Ren spits in disgust. “So because of your faith, you steal from the needy, lining your pockets with their blood and sweat.”
“They would do the same, given the chance.” Lucky flips his dagger, tries to catch it, but almost grabs it by the blade. “Whoop!” He jerks back just in time, then bends over and retrieves his knife. “See?” He grins at Ren. “My faith protects me.”
Ren falls silent. His contempt for Lucky is a palpable thing.

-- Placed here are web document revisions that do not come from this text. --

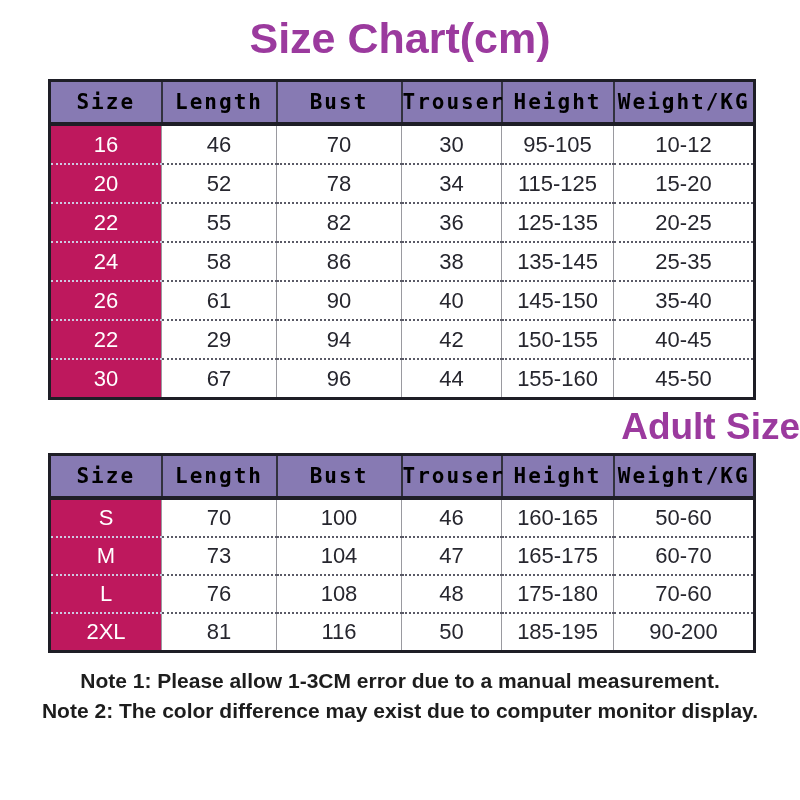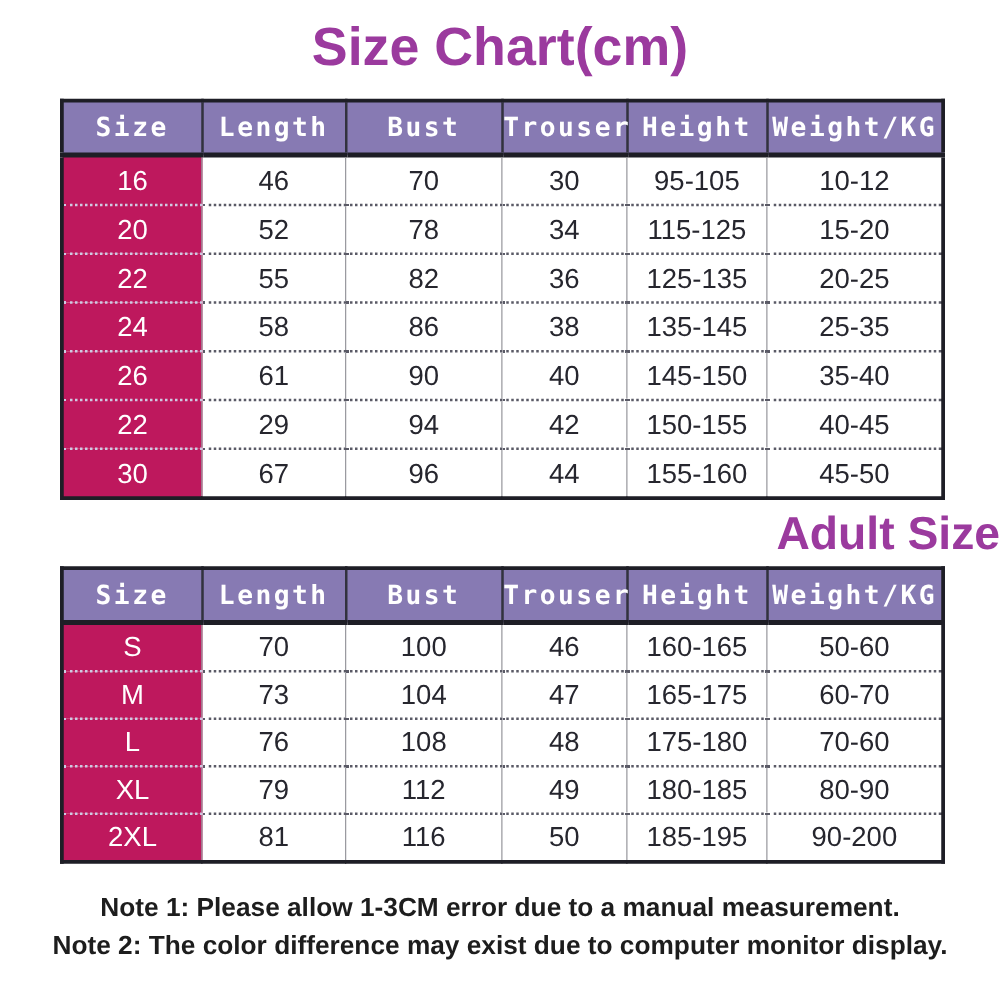--- a/index.html
+++ b/index.html
@@ -32,21 +32,21 @@
 
   col.c0 { width: 112px; }
   col.c1 { width: 115px; }
   col.c2 { width: 125px; }
   col.c3 { width: 100px; }
   col.c4 { width: 112px; }
   col.c5 { width: 141px; }
 
   table.size-table th {
     background: #877AB3;
-    color: #ffffff;
+    color: #000000;
     font-family: "DejaVu Sans Mono", monospace;
     font-weight: bold;
     font-size: 21px;
     letter-spacing: 2px;
     height: 40px;
     border-bottom: 4px solid #1E1E26;
     border-left: 2px solid #32323E;
     padding: 0;
     text-align: center;
   }
@@ -75,21 +75,21 @@
   .subtitle {
     text-align: right;
     font-size: 37px;
     font-weight: bold;
     color: #9B3A9E;
     line-height: 46px;
     margin-top: 4px;
   }
 
   .notes {
-    margin-top: 21px;
+    margin-top: 13px;
     text-align: center;
     font-size: 21px;
     font-weight: 600;
     color: #1D1D1D;
     line-height: 30px;
   }
 </style>
 </head>
 <body>
 
@@ -216,28 +216,20 @@
       </tr>
       <tr>
         <td class="size-col">L</td>
         <td>76</td>
         <td>108</td>
         <td>48</td>
         <td>175-180</td>
         <td>70-60</td>
       </tr>
       <tr>
-        <td class="size-col">XL</td>
-        <td>79</td>
-        <td>112</td>
-        <td>49</td>
-        <td>180-185</td>
-        <td>80-90</td>
-      </tr>
-      <tr>
         <td class="size-col">2XL</td>
         <td>81</td>
         <td>116</td>
         <td>50</td>
         <td>185-195</td>
         <td>90-200</td>
       </tr>
     </tbody>
   </table>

“I somewhat agree, but I believe your perspective is incomplete,” Gyrax says.
Elier dismisses him with a contemptuous wave. “Dreamer.”
Lucky continues flipping his dagger. “To each their own, eh? Time will reveal who is right; Elier and his blades, my faith and fortune, your dreams and fancies, or…” he trails off and looks at Ren.
Ren turns and spits again.
Lucky laughs and flips his dagger. “Well there you go.” He catches my attention with a jerk of his chin. “Jon. While we thin our soles on this damnable road, allow me to teach you a bit of my craft.”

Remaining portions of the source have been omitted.